Before and after images
○ ○ ○

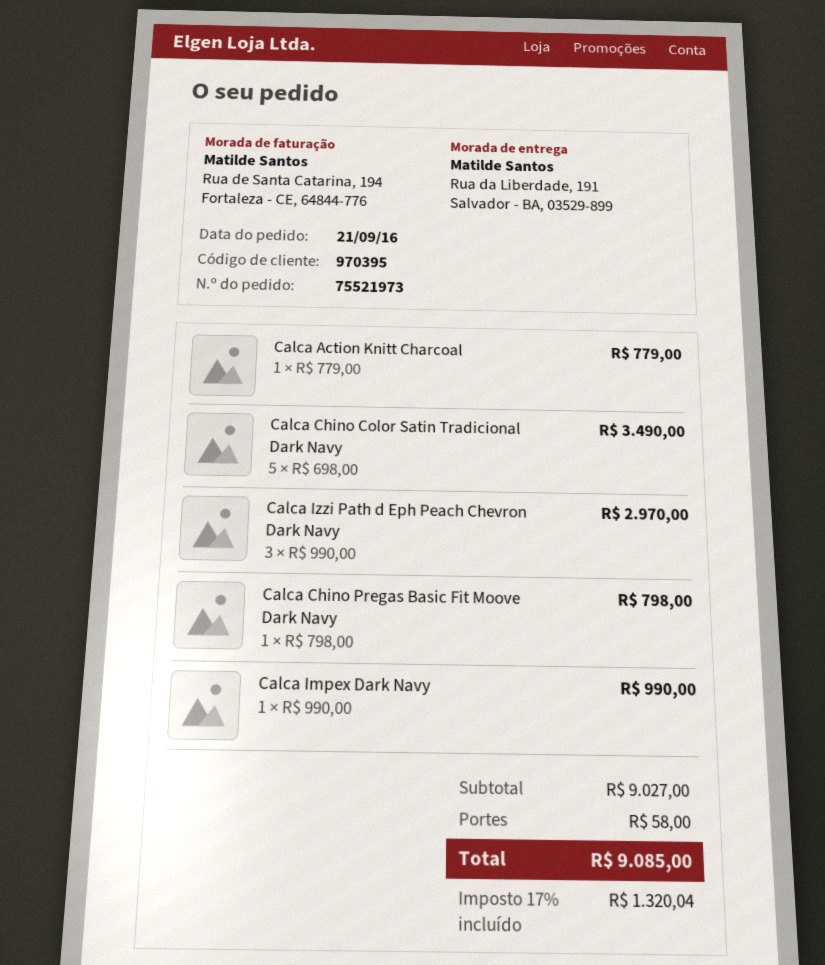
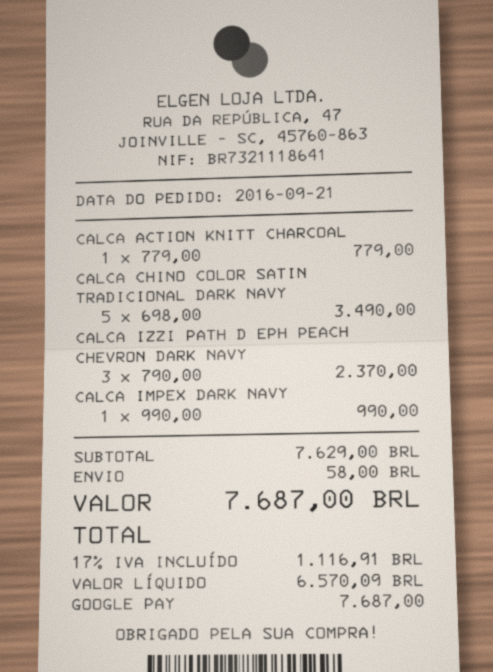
Calca Izzi Path d Eph Peach Chevron Dark Navy: 3 x 990.00 = 2970.00 -> 3 x 790.00 = 2370.00
Calca Chino Pregas Basic Fit Moove Dark Navy: 1 x 798.00 = 798.00 -> none
subtotal: 9027.00 -> 7629.00
tax: 17% = 1320.04 -> 17% = 1116.91
total: 9085.00 -> 7687.00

○ ○ ○

Give the entries back verbatim and omit the images.

ANSWER SPACE:
Calca Izzi Path d Eph Peach Chevron Dark Navy: 3 x 990.00 = 2970.00 -> 3 x 790.00 = 2370.00
Calca Chino Pregas Basic Fit Moove Dark Navy: 1 x 798.00 = 798.00 -> none
subtotal: 9027.00 -> 7629.00
tax: 17% = 1320.04 -> 17% = 1116.91
total: 9085.00 -> 7687.00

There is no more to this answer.